TASK BRIEF: In the records below, find the line with "color: #4d7c0f ->" and the line with "text: Tenured ->"; return exactly those lines and every line between them.

*** Opening of MATERIAL FOR THIS EXERCISE ***

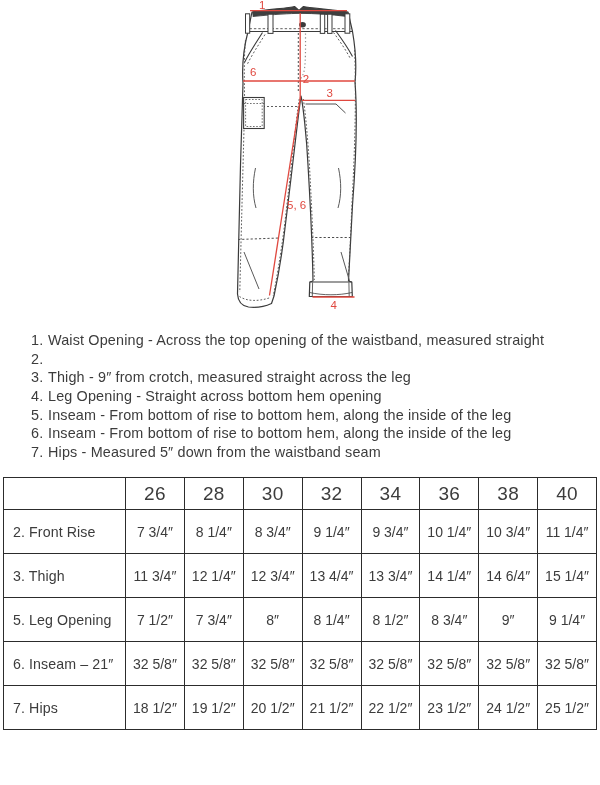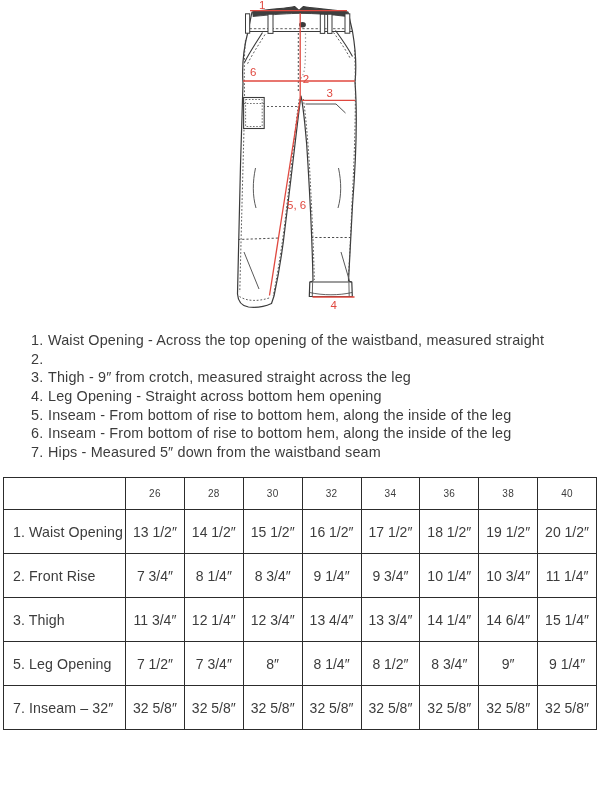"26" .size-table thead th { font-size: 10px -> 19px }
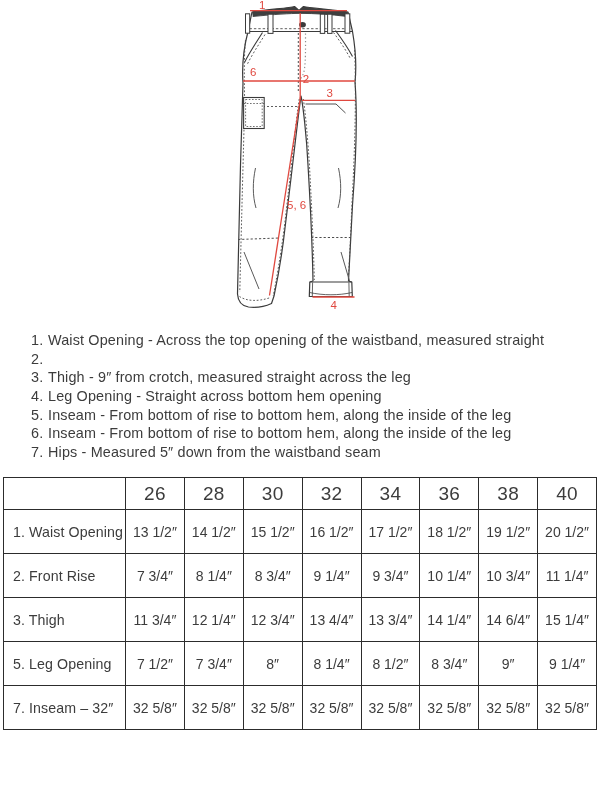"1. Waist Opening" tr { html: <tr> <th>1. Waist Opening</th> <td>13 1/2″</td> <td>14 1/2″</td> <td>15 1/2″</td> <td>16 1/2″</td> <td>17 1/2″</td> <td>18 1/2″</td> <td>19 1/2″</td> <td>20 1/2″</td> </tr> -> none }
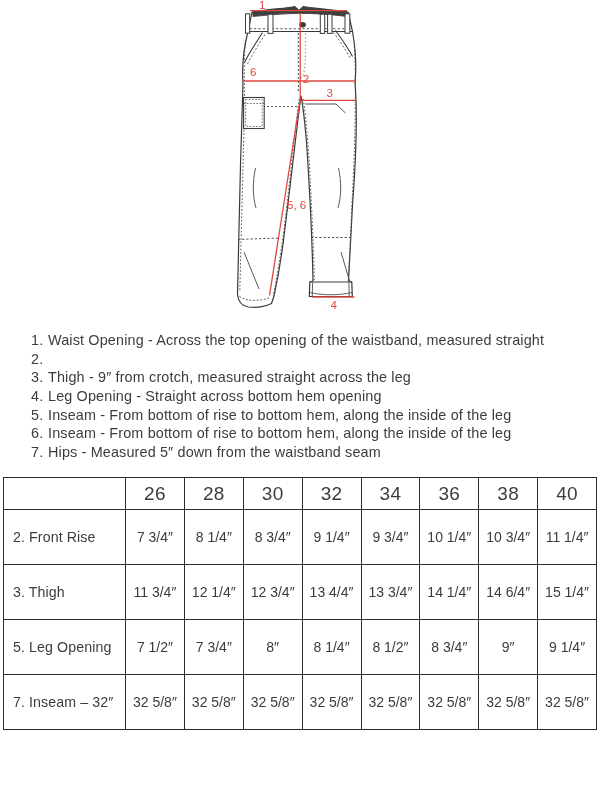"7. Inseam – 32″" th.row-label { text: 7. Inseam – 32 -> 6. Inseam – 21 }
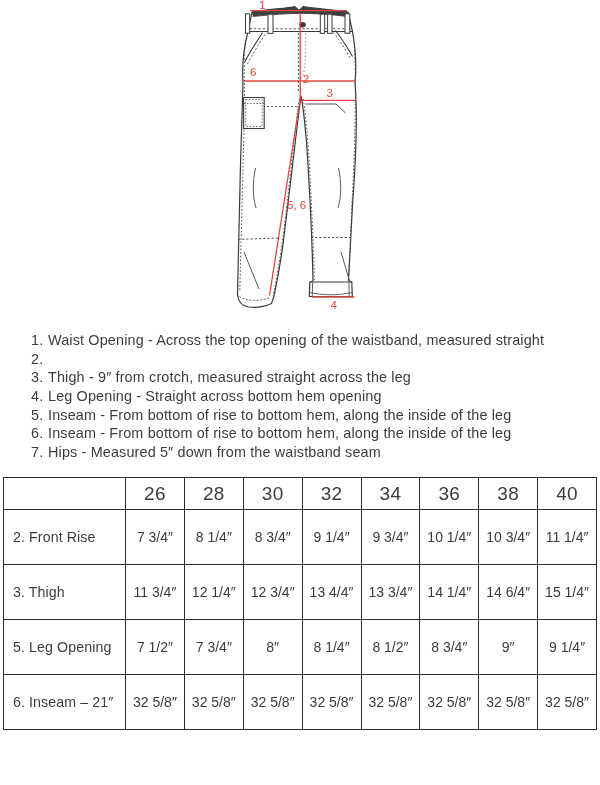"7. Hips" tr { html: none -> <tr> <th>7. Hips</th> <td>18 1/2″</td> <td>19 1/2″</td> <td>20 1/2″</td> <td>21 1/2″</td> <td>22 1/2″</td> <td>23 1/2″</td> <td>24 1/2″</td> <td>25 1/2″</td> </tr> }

*** Close of MATERIAL FOR THIS EXERCISE ***
*** Opening of MATERIAL FOR THIS EXERCISE ***

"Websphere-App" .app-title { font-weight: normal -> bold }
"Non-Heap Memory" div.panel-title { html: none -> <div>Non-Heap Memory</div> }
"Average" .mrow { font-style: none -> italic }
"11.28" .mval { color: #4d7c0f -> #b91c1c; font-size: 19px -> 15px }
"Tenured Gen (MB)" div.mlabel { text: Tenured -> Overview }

*** Close of MATERIAL FOR THIS EXERCISE ***
*** Opening of MATERIAL FOR THIS EXERCISE ***

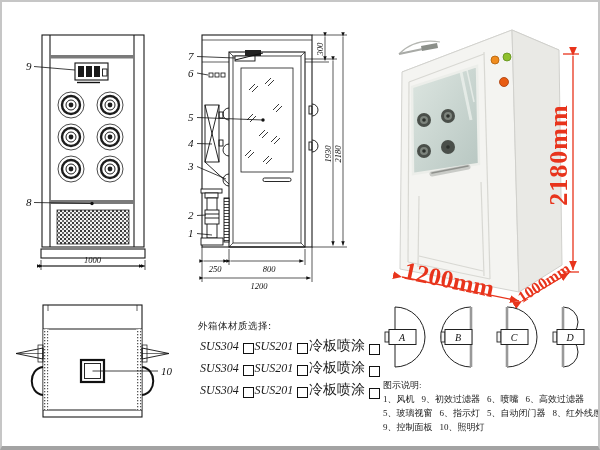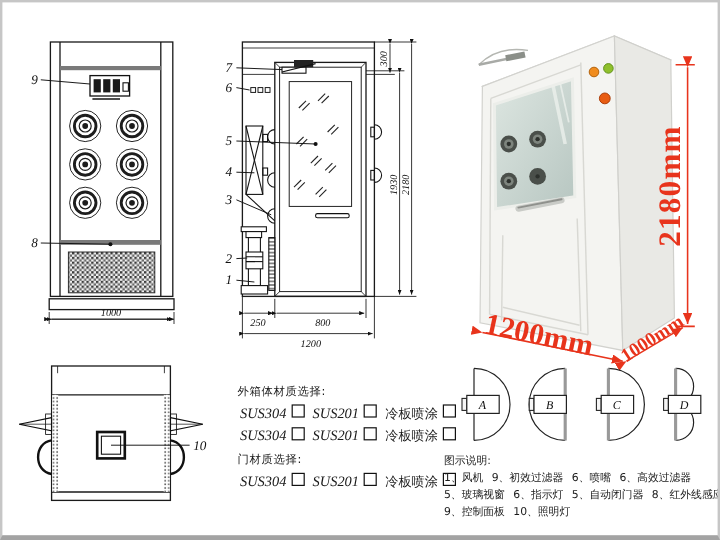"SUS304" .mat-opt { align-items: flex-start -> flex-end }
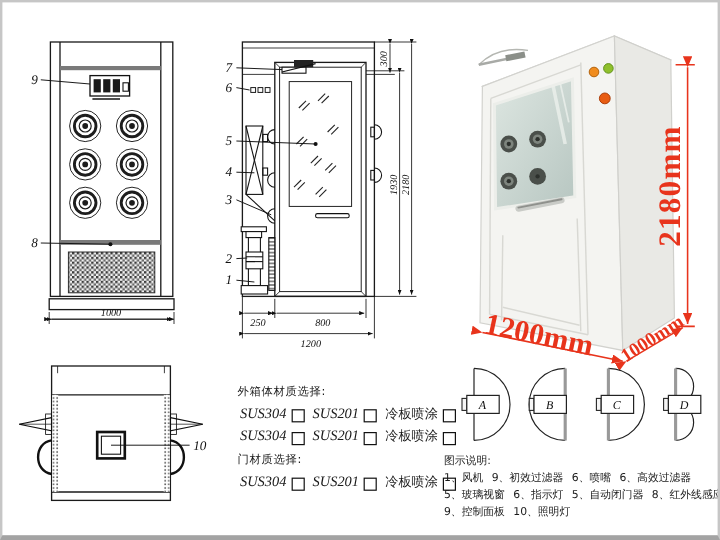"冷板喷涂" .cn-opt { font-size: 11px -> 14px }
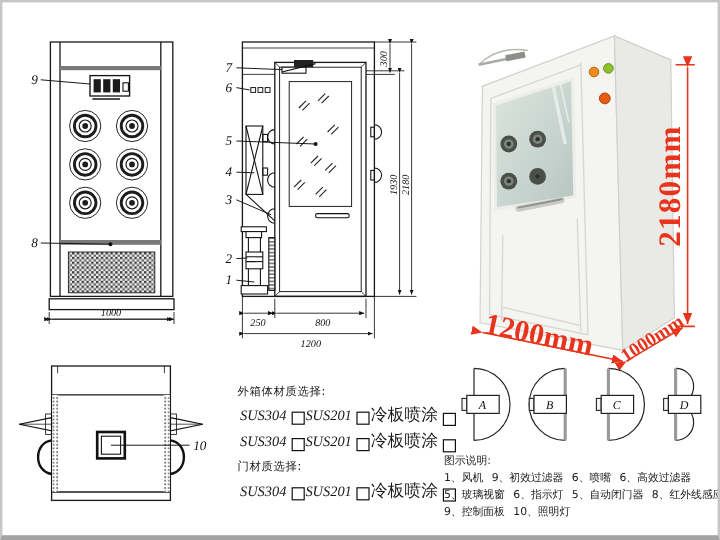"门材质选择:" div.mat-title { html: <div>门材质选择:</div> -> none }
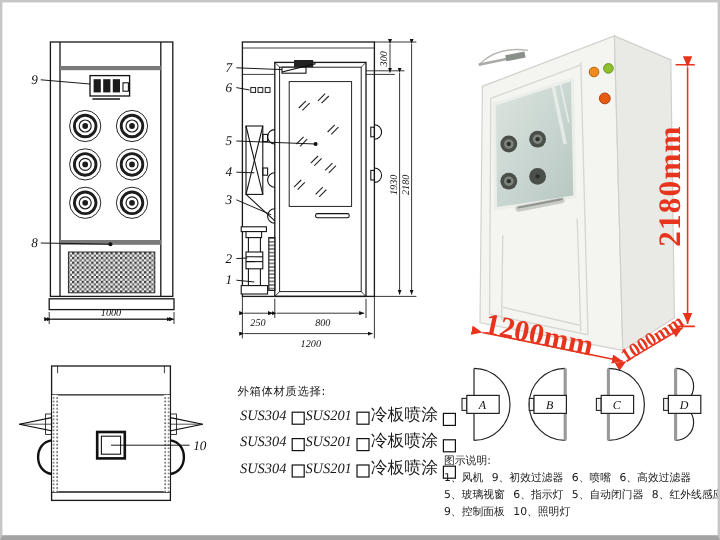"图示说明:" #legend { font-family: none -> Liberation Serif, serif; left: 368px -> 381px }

*** Close of MATERIAL FOR THIS EXERCISE ***

EXERCISE OUTPUT:
"11.28" .mval { color: #4d7c0f -> #b91c1c; font-size: 19px -> 15px }
"Tenured Gen (MB)" div.mlabel { text: Tenured -> Overview }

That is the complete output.